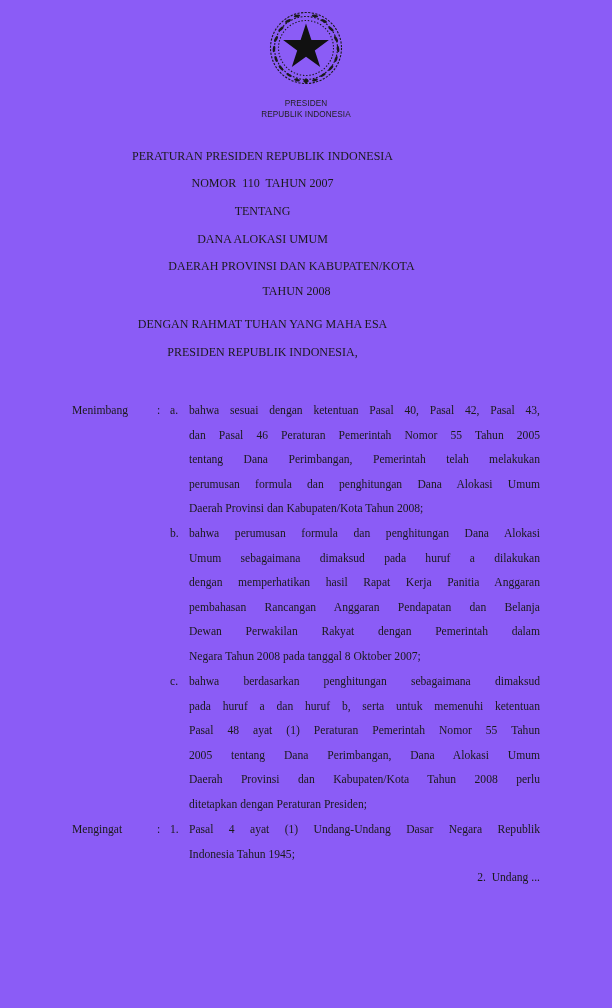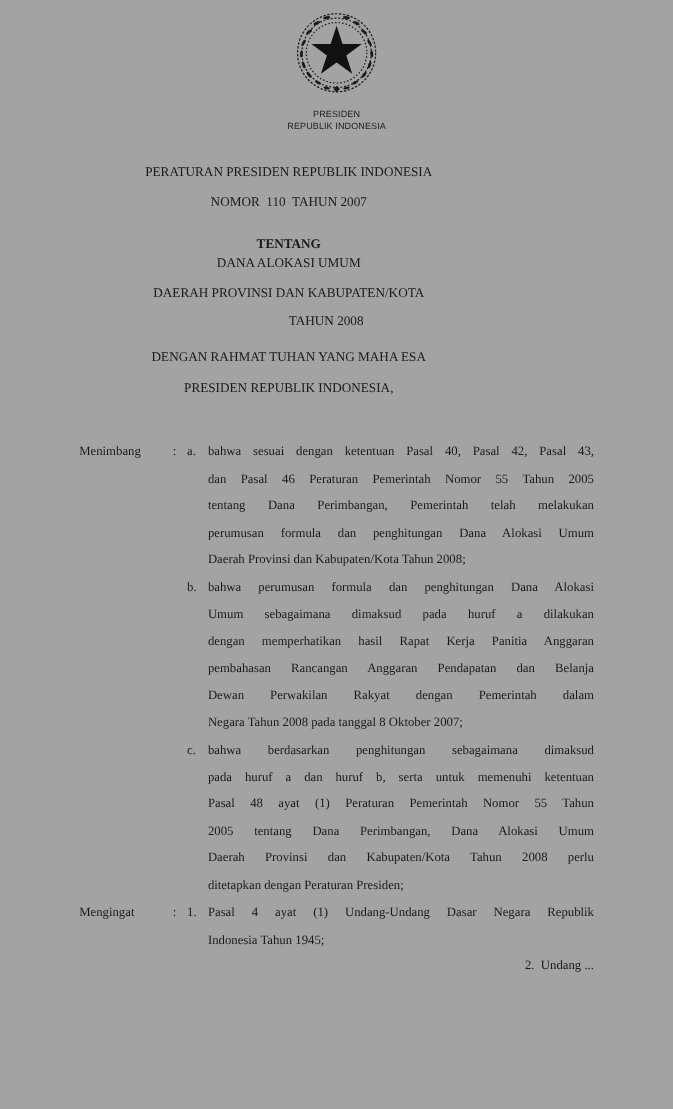--- a/index.html
+++ b/index.html
@@ -20,7 +20,7 @@
       left: 0; top: 0;
       width: 612px;
       height: 1008px;
-      background: #a3a3a3;
+      background: #8b5cf6;
     }
     .emblem {
       position: absolute;

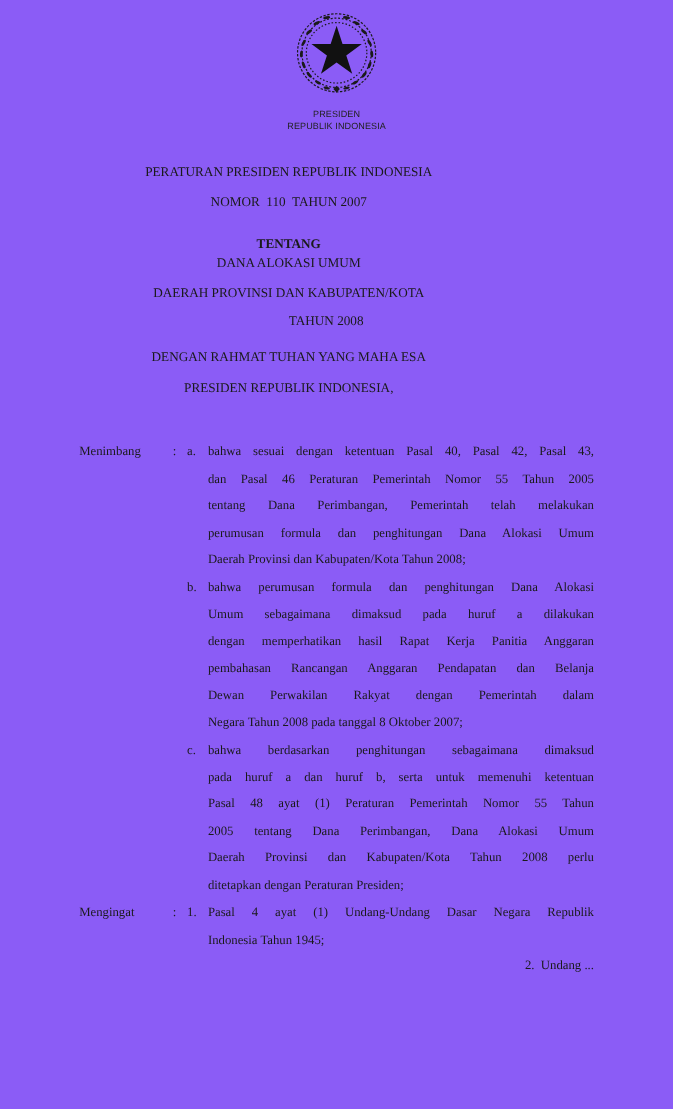--- a/index.html
+++ b/index.html
@@ -149,7 +149,7 @@
 
   <div class="center-line" style="top:148px;">PERATURAN PRESIDEN REPUBLIK INDONESIA</div>
   <div class="center-line" style="top:175px; white-space:pre;">NOMOR  110  TAHUN 2007</div>
-  <div class="center-line" style="top:213px;font-weight:bold;">TENTANG</div>
+  <div class="center-line" style="top:203px;">TENTANG</div>
   <div class="center-line" style="top:231px;">DANA ALOKASI UMUM</div>
   <div class="center-line" style="top:258px;">DAERAH PROVINSI DAN KABUPATEN/KOTA</div>
   <div class="center-line" style="top:283px;margin-left:34px;">TAHUN 2008</div>

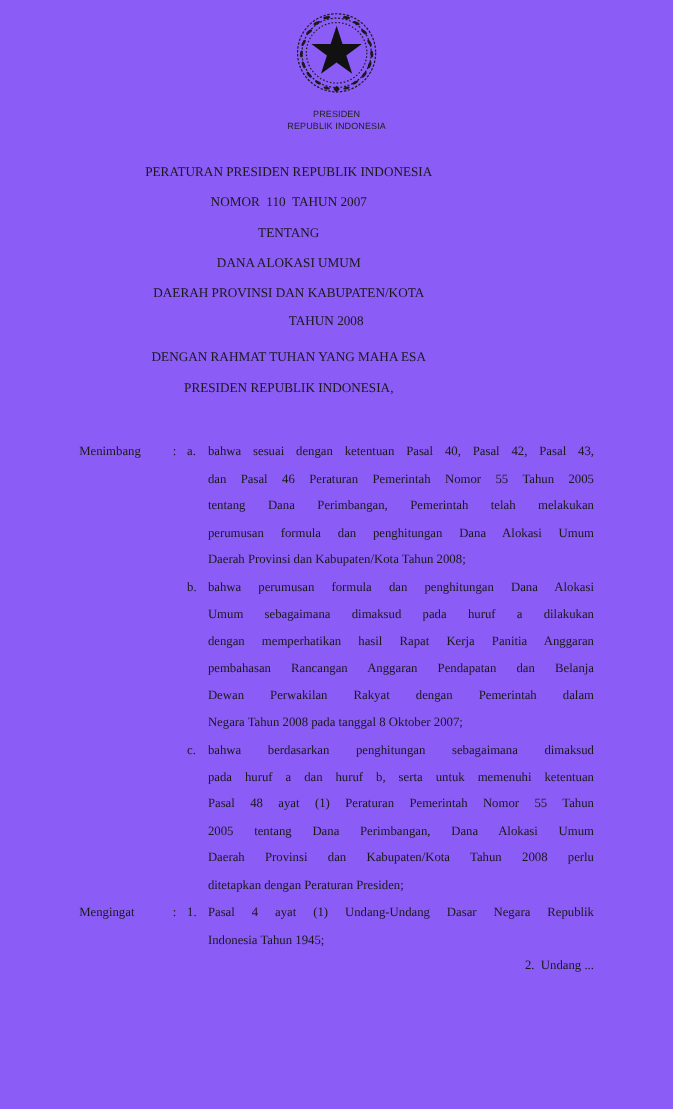--- a/index.html
+++ b/index.html
@@ -151,7 +151,7 @@
   <div class="center-line" style="top:175px; white-space:pre;">NOMOR  110  TAHUN 2007</div>
   <div class="center-line" style="top:203px;">TENTANG</div>
   <div class="center-line" style="top:231px;">DANA ALOKASI UMUM</div>
-  <div class="center-line" style="top:258px;">DAERAH PROVINSI DAN KABUPATEN/KOTA</div>
+  <div class="center-line" style="top:258px;padding-left:29px;">DAERAH PROVINSI DAN KABUPATEN/KOTA</div>
   <div class="center-line" style="top:283px;margin-left:34px;">TAHUN 2008</div>
 
   <div class="center-line" style="top:316px;">DENGAN RAHMAT TUHAN YANG MAHA ESA</div>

○ ○ ○ ○ ○ ○ ○

What is needed:
Locate and copy each line in the data above that includes the word "KOTA".

Exercise answer:
   <div class="center-line" style="top:258px;">DAERAH PROVINSI DAN KABUPATEN/KOTA</div>
-  <div class="center-line" style="top:258px;">DAERAH PROVINSI DAN KABUPATEN/KOTA</div>
+  <div class="center-line" style="top:258px;padding-left:29px;">DAERAH PROVINSI DAN KABUPATEN/KOTA</div>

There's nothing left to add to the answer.